DATA EXTRACT =>
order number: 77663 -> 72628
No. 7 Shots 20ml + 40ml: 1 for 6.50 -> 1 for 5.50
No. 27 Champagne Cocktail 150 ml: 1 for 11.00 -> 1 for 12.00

==

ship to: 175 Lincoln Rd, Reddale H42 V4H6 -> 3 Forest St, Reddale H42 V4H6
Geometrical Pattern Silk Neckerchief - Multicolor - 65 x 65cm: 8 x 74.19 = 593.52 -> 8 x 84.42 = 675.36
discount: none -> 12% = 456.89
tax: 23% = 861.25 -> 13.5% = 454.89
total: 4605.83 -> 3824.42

* * *

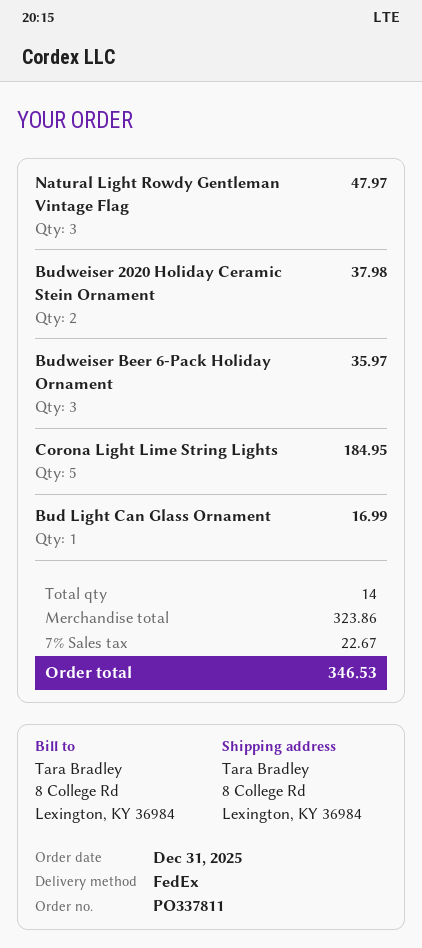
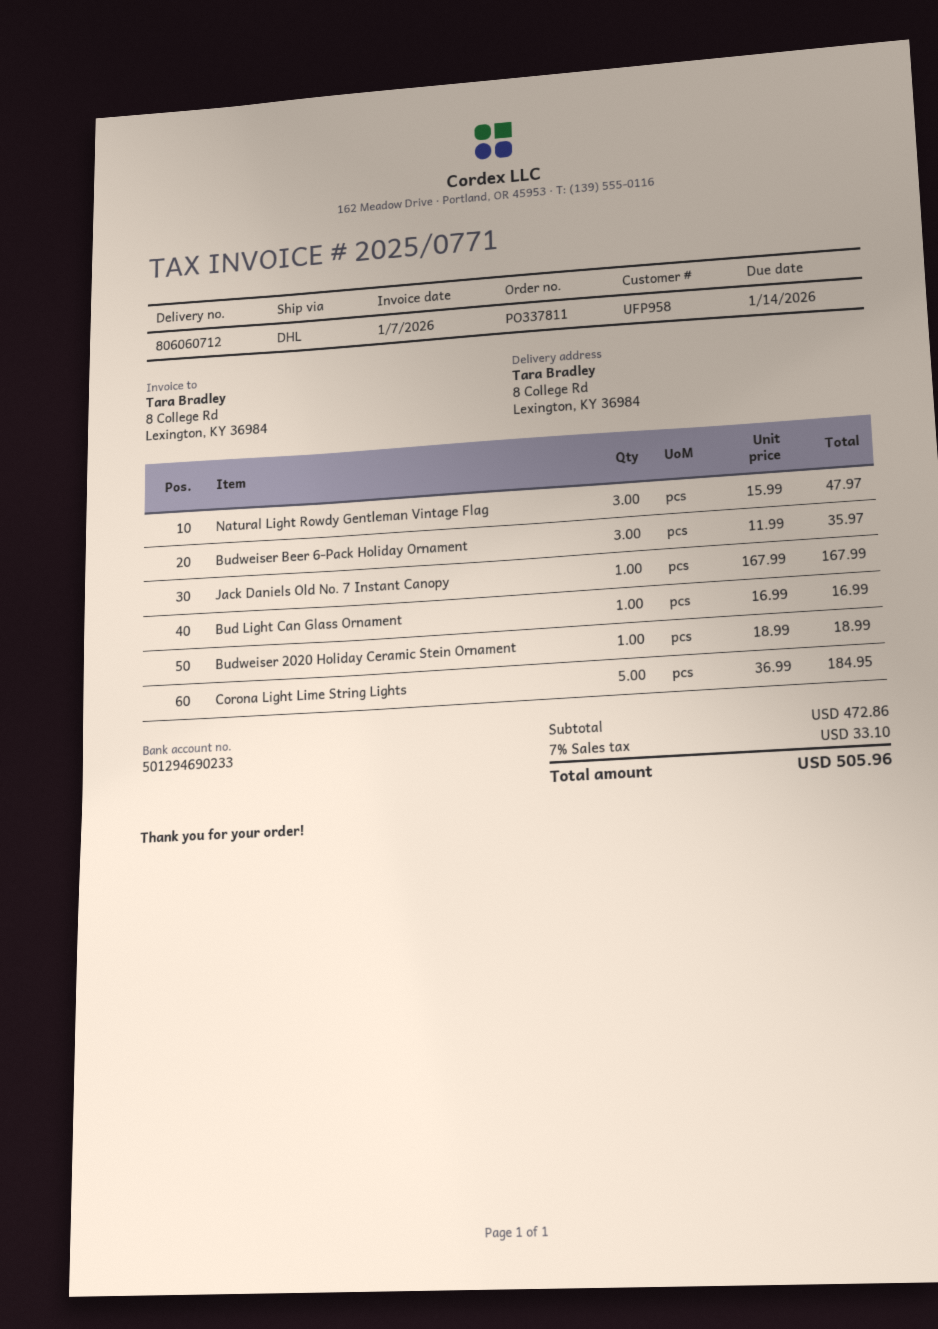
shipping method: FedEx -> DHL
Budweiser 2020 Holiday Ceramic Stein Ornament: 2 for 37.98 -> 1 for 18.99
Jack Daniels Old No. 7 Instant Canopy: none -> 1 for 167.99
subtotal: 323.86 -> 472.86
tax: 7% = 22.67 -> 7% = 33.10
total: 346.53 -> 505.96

AIM OF THE EXERCISE => Return only the lines between the one holding "order number: 77663 -> 72628" and the one holding "No. 27 Champagne", inclusive, exactly as they appear above.

ANSWER =>
order number: 77663 -> 72628
No. 7 Shots 20ml + 40ml: 1 for 6.50 -> 1 for 5.50
No. 27 Champagne Cocktail 150 ml: 1 for 11.00 -> 1 for 12.00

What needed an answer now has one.